--- START ---
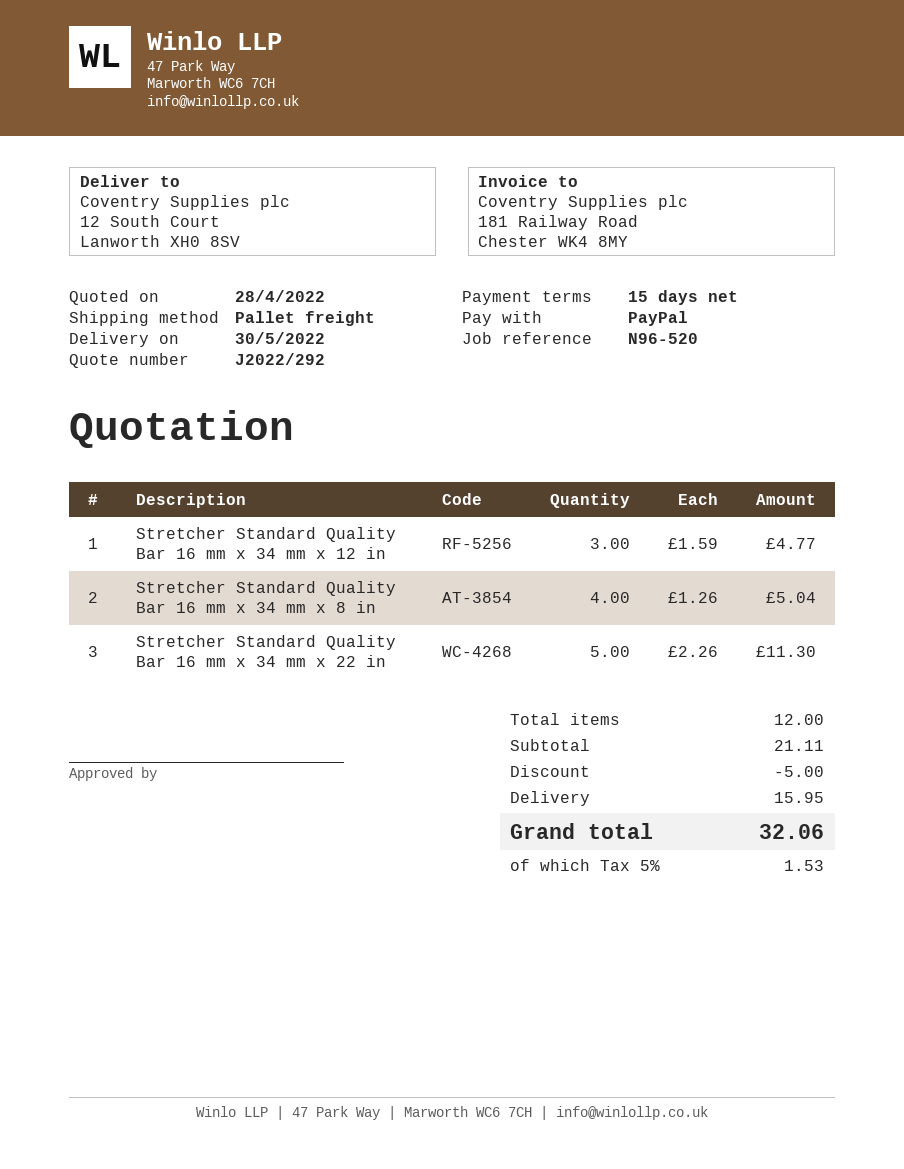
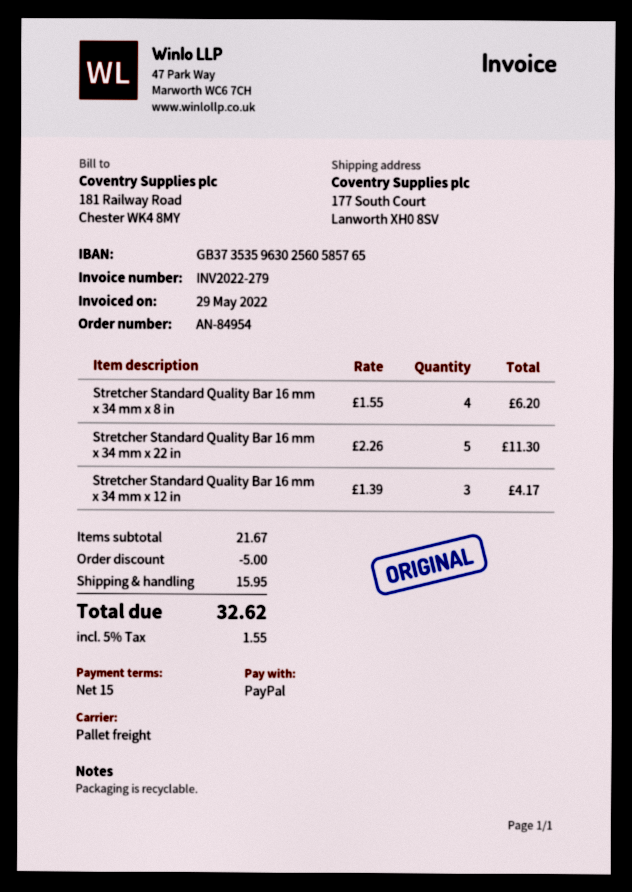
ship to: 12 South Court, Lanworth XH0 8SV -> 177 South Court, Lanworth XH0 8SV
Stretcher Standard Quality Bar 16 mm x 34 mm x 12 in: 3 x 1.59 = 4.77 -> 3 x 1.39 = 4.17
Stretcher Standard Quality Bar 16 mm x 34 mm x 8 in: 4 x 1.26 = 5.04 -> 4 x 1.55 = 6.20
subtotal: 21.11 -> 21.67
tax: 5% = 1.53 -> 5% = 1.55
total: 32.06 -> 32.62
--- END ---
--- START ---
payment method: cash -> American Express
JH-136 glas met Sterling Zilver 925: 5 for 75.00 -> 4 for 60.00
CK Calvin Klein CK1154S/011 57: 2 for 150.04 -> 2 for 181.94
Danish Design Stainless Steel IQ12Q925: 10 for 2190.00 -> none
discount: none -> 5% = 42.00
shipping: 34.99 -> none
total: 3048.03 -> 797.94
--- END ---
§ Description of the task:
Copy each line of the material where "none" is found.

§ Expected answer:
Danish Design Stainless Steel IQ12Q925: 10 for 2190.00 -> none
discount: none -> 5% = 42.00
shipping: 34.99 -> none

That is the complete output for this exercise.